**WHAT TO PRODUCE:** Copy out each line below containing "Register".

**Web document revisions:**
##########

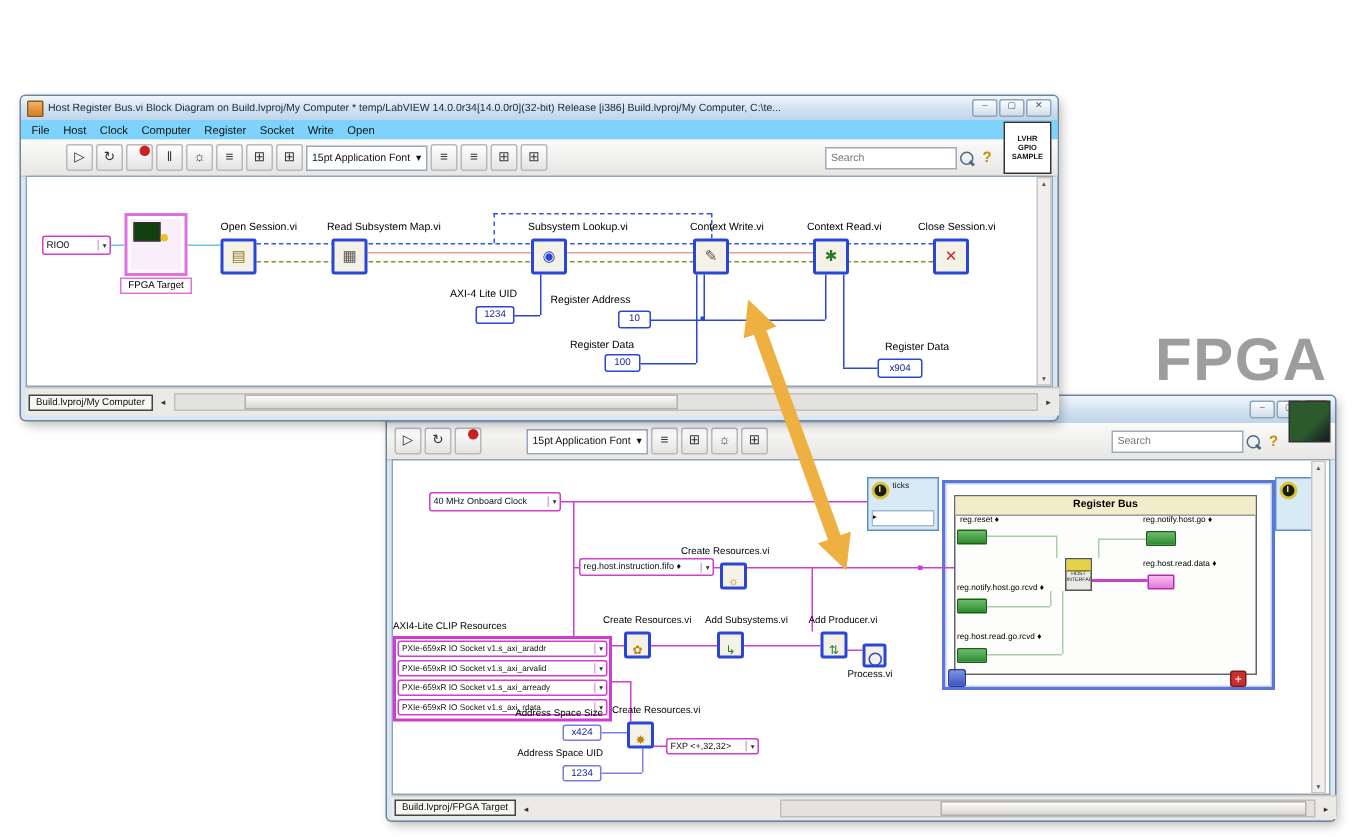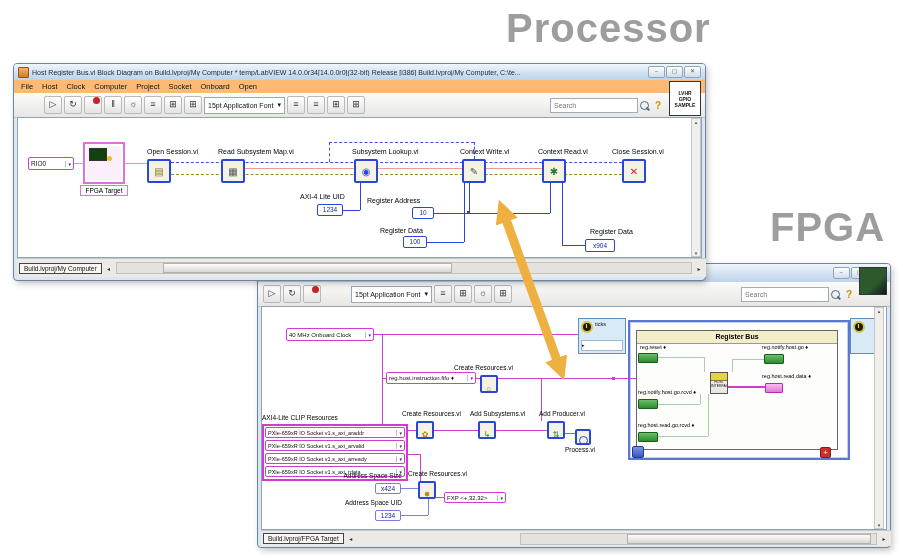--- a/index.html
+++ b/index.html
@@ -94,7 +94,6 @@
 
 <div class="root">
 
-  <div class="biglabel" style="left:506px;top:6px;">Processor</div>
   <div class="biglabel" style="left:770px;top:205px;">FPGA</div>
 
   <div class="win" style="left:258px;top:264px;width:632px;height:283px;z-index:1;">

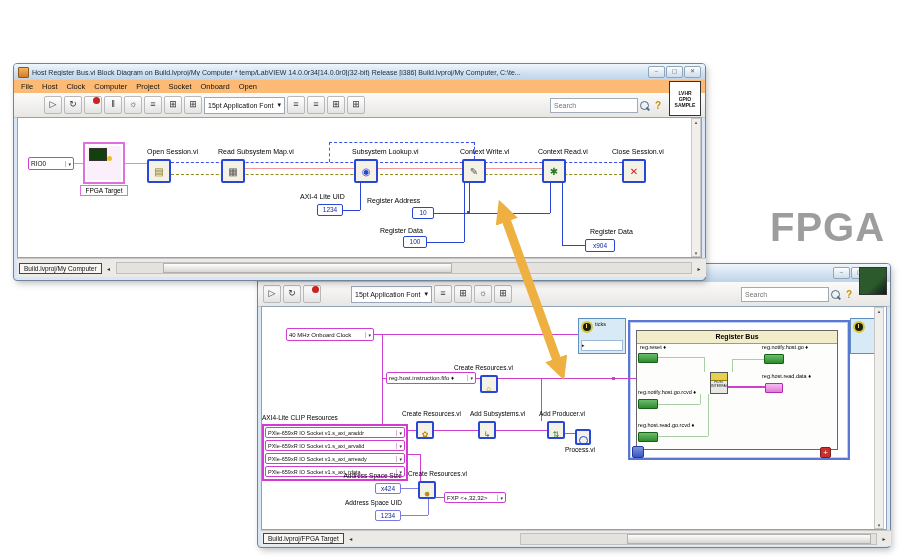--- a/index.html
+++ b/index.html
@@ -19,7 +19,7 @@
   .wbtn.red{background:linear-gradient(#f0a090,#cf5240);border-color:#93362a;color:#fff;}
   .appicon{width:9px;height:9px;background:linear-gradient(#f4b26a,#d97b1e);border:1px solid #8a5b17;
            border-radius:1px;flex:none;}
-  .menubar{position:absolute;left:0;right:0;top:16px;height:13px;background:#fdba74;display:flex;gap:9px;
+  .menubar{position:absolute;left:0;right:0;top:16px;height:13px;background:#7dd3fc;display:flex;gap:9px;
            align-items:center;padding:0 7px;font-size:7.5px;color:#111;border-bottom:1px solid #dcdcdc;}
   .toolbar{position:absolute;left:0;right:0;display:flex;align-items:center;gap:2px;padding:0 5px;
            background:linear-gradient(#fbfbfa,#e7e6e3);border-bottom:1px solid #c6c6c6;font-size:7px;}

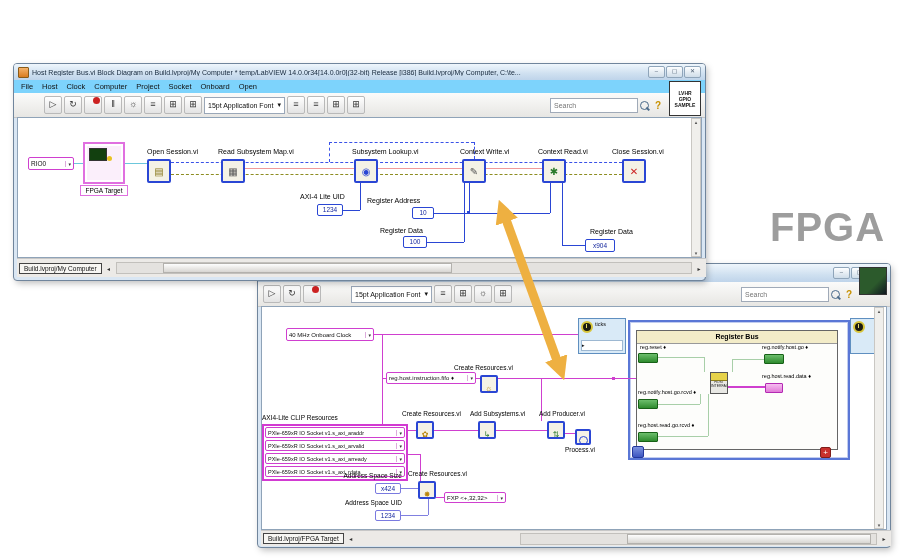--- a/index.html
+++ b/index.html
@@ -273,7 +273,7 @@
       <span>Host</span>
       <span>Clock</span>
       <span>Computer</span>
-      <span>Project</span>
+      <span>Register</span>
       <span>Socket</span>
       <span>Onboard</span>
       <span>Open</span>

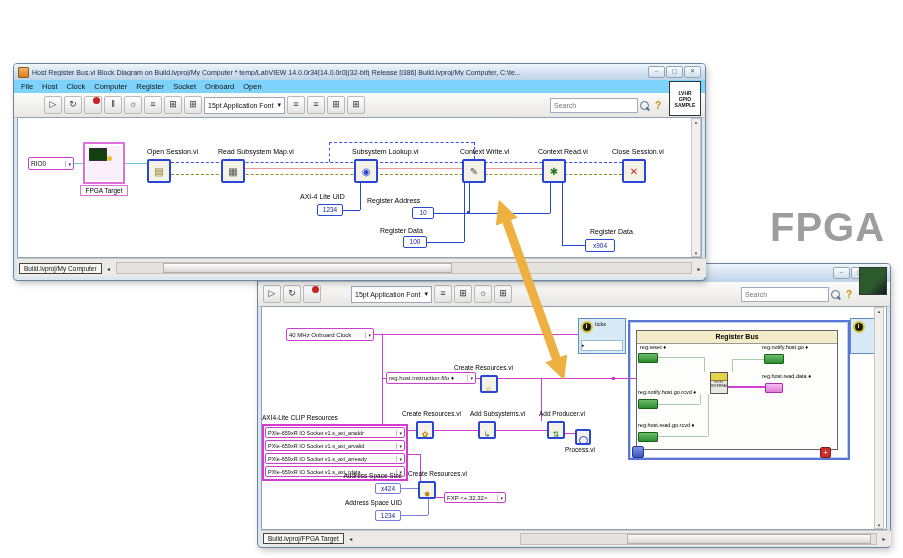--- a/index.html
+++ b/index.html
@@ -275,7 +275,7 @@
       <span>Computer</span>
       <span>Register</span>
       <span>Socket</span>
-      <span>Onboard</span>
+      <span>Write</span>
       <span>Open</span>
     </div>
     <div class="toolbar" style="top:29px;height:24px;padding-left:30px;padding-right:40px;">

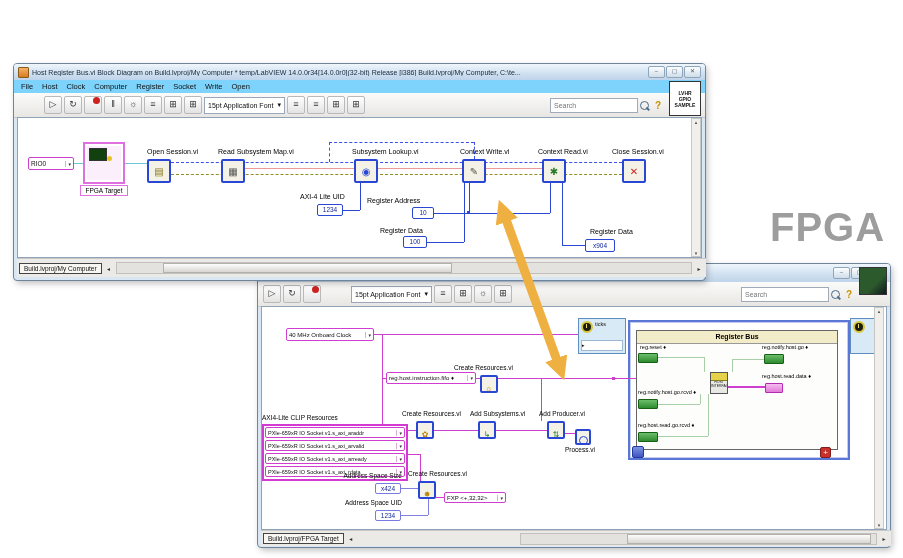--- a/index.html
+++ b/index.html
@@ -94,7 +94,7 @@
 
 <div class="root">
 
-  <div class="biglabel" style="left:770px;top:205px;">FPGA</div>
+  <div class="biglabel" style="left:770px;top:218px;">FPGA</div>
 
   <div class="win" style="left:258px;top:264px;width:632px;height:283px;z-index:1;">
     <div class="tbar" style="height:18px;justify-content:flex-end;">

##########

**SOLUTION TO THE EXERCISE:**
+      <span>Register</span>
       <span>Register</span>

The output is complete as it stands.